Monthly Archive for September, 2009

New magazine throws giant party Oct 1 at the Bernard Shaw

Oh Francis Bash

Oh, Francis, a magazine about fashion, art, music, is throwing a party tomorrow night at the Bernard Shaw. The magazine looks good, and has variety. I can get the first issue, printed in January 2009, online, and I enjoyed everything but the poetry.

Here’s how they describe themselves:

Oh, Francis is a cultural orgy of fashion, art, music and fun. With the magazine we aim to inspire, rather than cast judgment. We won’t tell you what’s hot and what’s not. We’d much rather you made up your own mind. Along with the written word Oh, Francis is bursting with art, photography, fashion, food and illustration. We provide a platform for young and budding artists, creators and writers, showing off all the stuff that doesn’t get enough showing off of at all at all.

You should go to parties of magazines that throw words around like orgy, in case one breaks out.

Here is what they did for the Fringe Festival, which is commendable and sounds like a lot of work for what is presumably a pretty small staff: they produced a magazine every day for twelve days.

You can buy copies online or here:

Dublin:
Road Records, Fade Street
Circus, Powerscourt Townhouse
Winding Stair, Ormond Quay

Cork:
Plugd Records, Washington Street

Anyway, we’re invited to their party – the Oh!
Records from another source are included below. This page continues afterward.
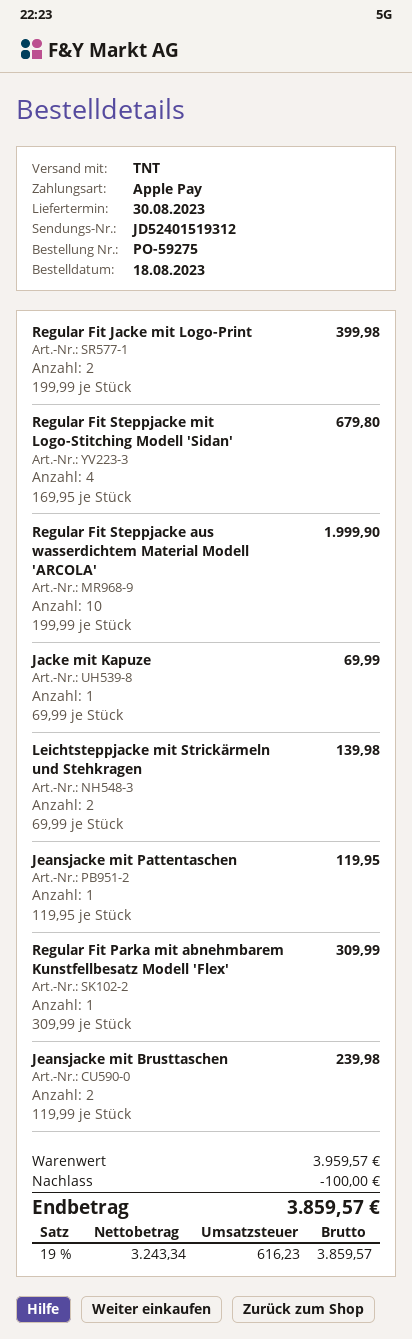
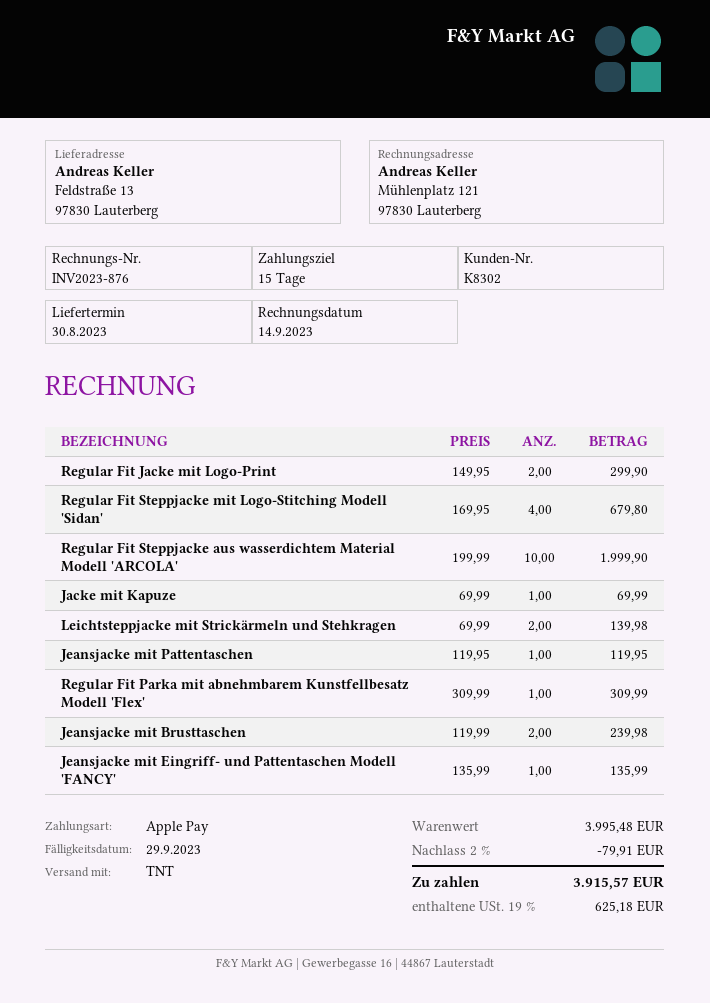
Regular Fit Jacke mit Logo-Print: 2 x 199.99 = 399.98 -> 2 x 149.95 = 299.90
Jeansjacke mit Eingriff- und Pattentaschen Modell 'FANCY': none -> 1 x 135.99 = 135.99
subtotal: 3959.57 -> 3995.48
discount: 100.00 -> 79.91
tax: 19% = 616.23 -> 19% = 625.18
total: 3859.57 -> 3915.57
Fringe Wrap Party. I cannot attend. But they’re looking for contributors, and we’re looking for contributors.

Speaking of, if anybody from Oh Francis reads this, you’re invited to our party on the 16th.

The Banner Competition now has a €500 prize attached to it

Now you can win 500 euro

About a week ago, I decided to add a cash prize of €500 to the Some Blind Alleys Banner Competition (and move the deadline to November 10). This came after a discussion with a few people who said they knew designers who thought the work seemed like fun, but were too busy to work for nothing.

Also – and more importantly – a friend mentioned that to ask designers to contribute work for nothing – even in a contest that gave winners exposure on the site – could be seen as wanting “free branding.”

Initially there were two reasons I did not include a cash prize. The first is that, after the writing competition, I’ll be broke. I’m not poor-mouthing; a lot of people are broke. And the contest money is not mine anyway – it’s the last of the money dozens of people generously donated many months ago. So I guess I am already broke.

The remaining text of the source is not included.